Les déclarations de Kemi Seba ont été à l’origine d’une tension diplomatique persistante entre Niamey et Porto-Novo. La junte a même refusé de rouvrir sa frontière avec le Bénin, empêchant l’exportation de pétrole brut des puits nigériens vers le port de Sèmè-Kpodji au Bénin.

Kemi Seba, surfant sur les tensions diplomatiques au Sahel, adopte un discours semblable à celui plusieurs fois émis par son nouveau chef, le général Tiani. Lors d’une interview à la télévision nationale le 3 août, ce dernier a réitéré ses accusations contre des espions français qu’il accuse d’avoir été expulsés du pays pour fournir des équipements militaires aux terroristes de Boko Haram et Iswap, deux factions djihadistes. Son objectif serait de permettre à Paris de réaliser son désir malsain de déstabiliser le Niger. Il ajoute que le Bénin serait complice, abritant des bases françaises, une affirmation déjà répétée par le régime militaire sans aucune preuve.

Au Mali et au Burkina, le même discours, sans preuve concluante, a été tenu par les régimes militaires, leurs alliés russes et leurs intermédiaires.
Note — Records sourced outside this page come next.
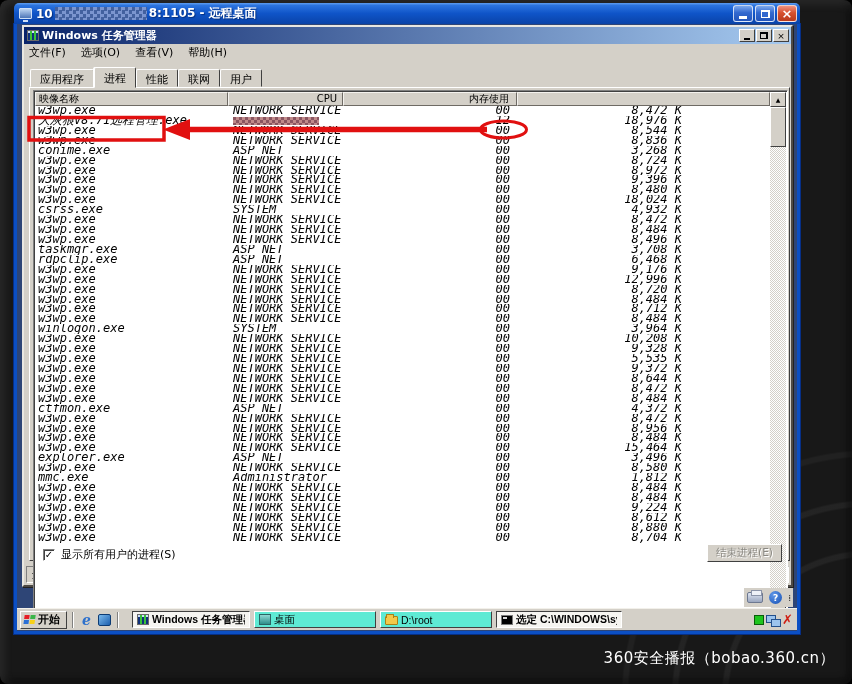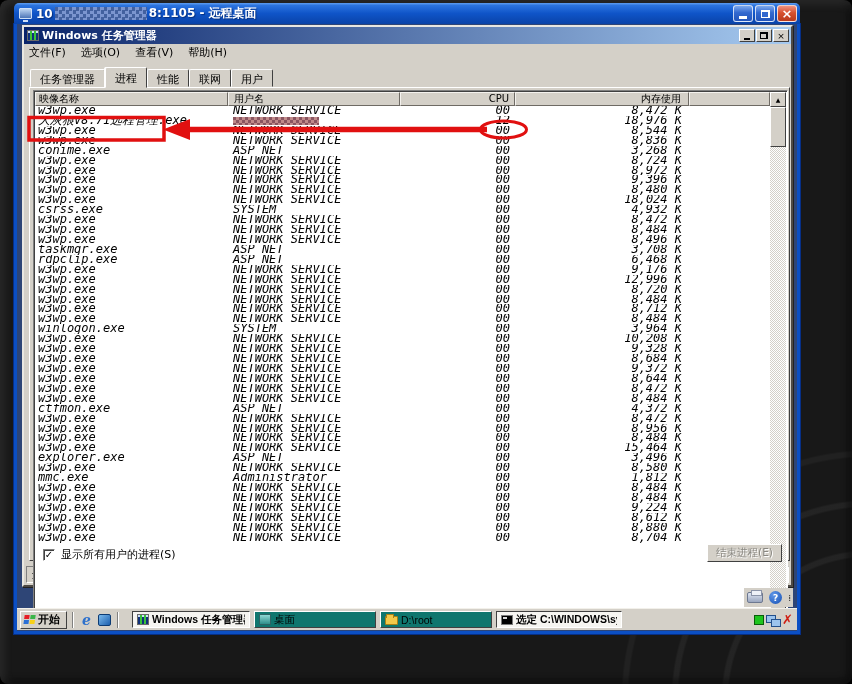--- a/index.html
+++ b/index.html
@@ -204,7 +204,7 @@
             <span class="menu-item">帮助(H)</span>
           </div>
         <div class="tm-tabs">
-            <span class="tab">任务管理器</span>
+            <span class="tab">应用程序</span>
             <span class="tab active">进程</span>
             <span class="tab">性能</span>
             <span class="tab">联网</span>

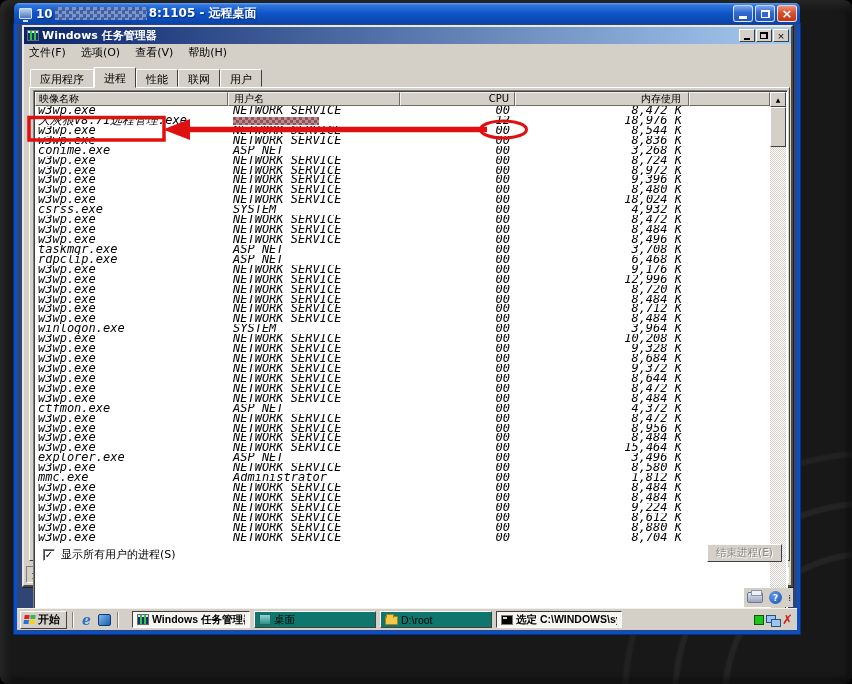--- a/index.html
+++ b/index.html
@@ -215,7 +215,6 @@
           <div class="tm-table">
             <div class="tm-thead">
                 <span class="hcell c-name">映像名称</span>
-                <span class="hcell c-user">用户名</span>
                 <span class="hcell c-cpu" style="text-align: right;">CPU</span>
                 <span class="hcell c-mem" style="text-align: right;">内存使用</span>
                 <span class="hcell c-extra"></span>

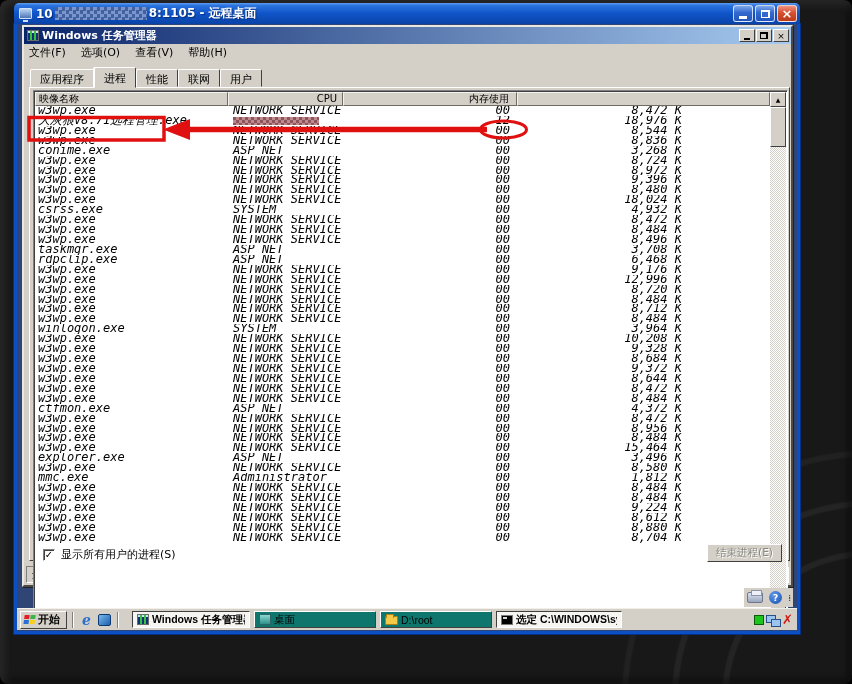--- a/index.html
+++ b/index.html
@@ -374,7 +374,7 @@
                   <span class="c c-name">w3wp.exe</span>
                   <span class="c c-user">NETWORK SERVICE</span>
                   <span class="c c-cpu">00</span>
-                  <span class="c c-mem">8,684 K</span>
+                  <span class="c c-mem">5,535 K</span>
                 </div>
                 <div class="trow">
                   <span class="c c-name">w3wp.exe</span>

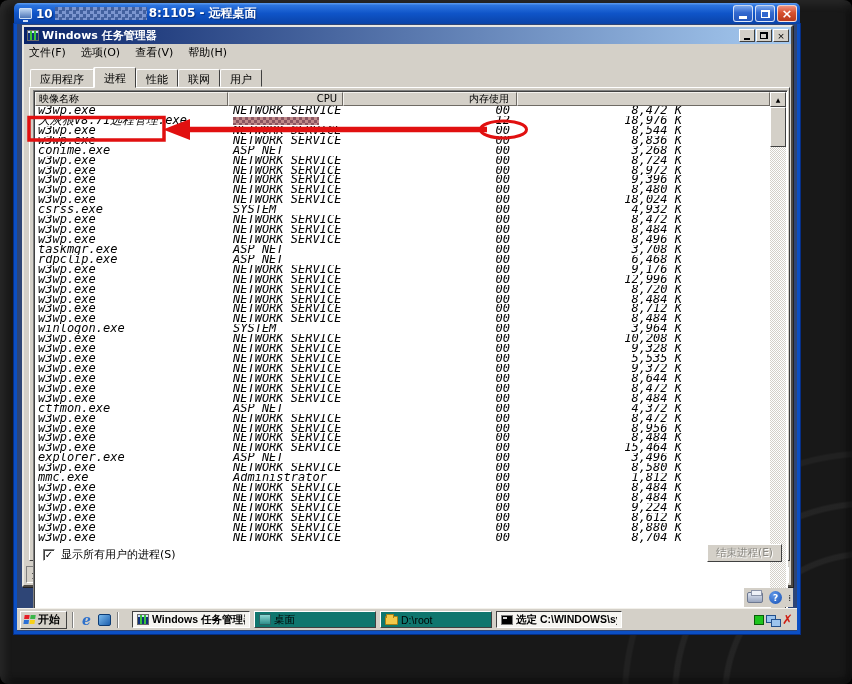--- a/index.html
+++ b/index.html
@@ -124,7 +124,7 @@
   .ie-glyph { color:#2e71cc; font-weight:bold; font-style:italic; font-size:14px; font-family:"DejaVu Serif", serif; }
   .ql2-glyph { width:13px; height:12px; border-radius:2px; background:linear-gradient(135deg,#7ab9ec,#1d5fae); border:1px solid #0c3b74; }
   .task-btn { height:17px; display:flex; align-items:center; gap:3px; padding:0 4px; font-size:10.5px; color:#000;
-    background:#0f766e; border:1px solid; border-color:#fff #404040 #404040 #fff; white-space:nowrap; overflow:hidden; flex:none; }
+    background:#5eead4; border:1px solid; border-color:#fff #404040 #404040 #fff; white-space:nowrap; overflow:hidden; flex:none; }
   .task-btn.active { background:#f6f5f1; border-color:#404040 #fff #fff #404040; font-weight:bold; }
   .task-btn .lbl { overflow:hidden; text-overflow:clip; }
   .tb1 { width:118px; margin-left:8px; } .tb2 { width:122px; margin-left:4px; } .tb3 { width:112px; margin-left:4px; } .tb4 { width:126px; margin-left:4px; }

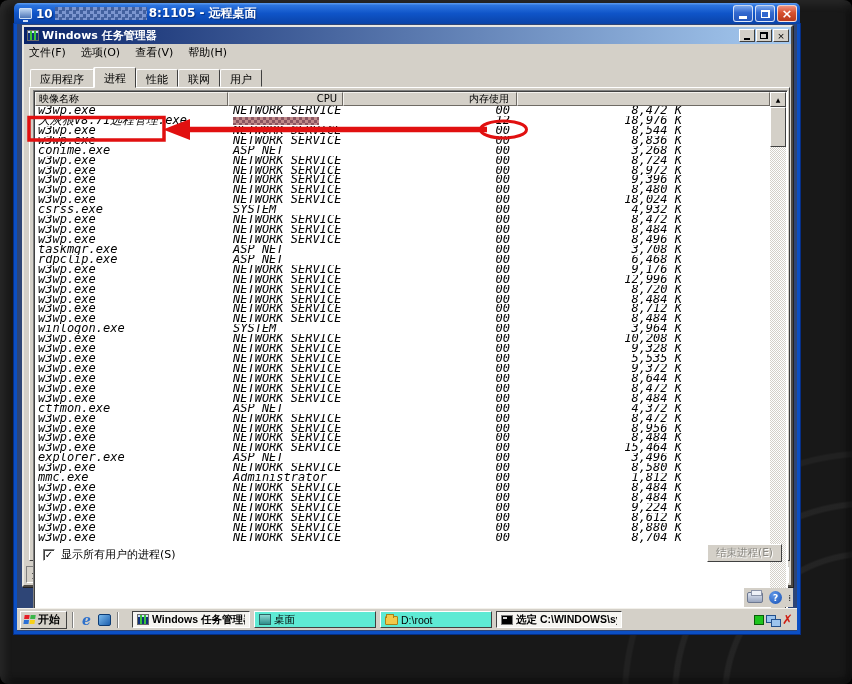--- a/index.html
+++ b/index.html
@@ -566,6 +566,7 @@
     <ellipse cx="503.5" cy="129.5" rx="23" ry="8.5" fill="none" stroke="#e11010" stroke-width="3"></ellipse>
   </svg>
 
+  <div class="watermark">360安全播报（bobao.360.cn）</div>
 </div>
 
 </body></html>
Parmi ces derniers, on retrouve Kemi Seba, qui s’est rendu à Bamako en juin 2023, à une période où les forces de l’ONU étaient progressivement évincées par le régime du colonel Assimi Goïta. Un an plus tard, il se rendait à Ouagadougou, où les « Bears », un nouveau groupe paramilitaire associé au ministère russe de la défense, avaient été déployés pour protéger le pouvoir vacillant du capitaine Ibrahim Traoré.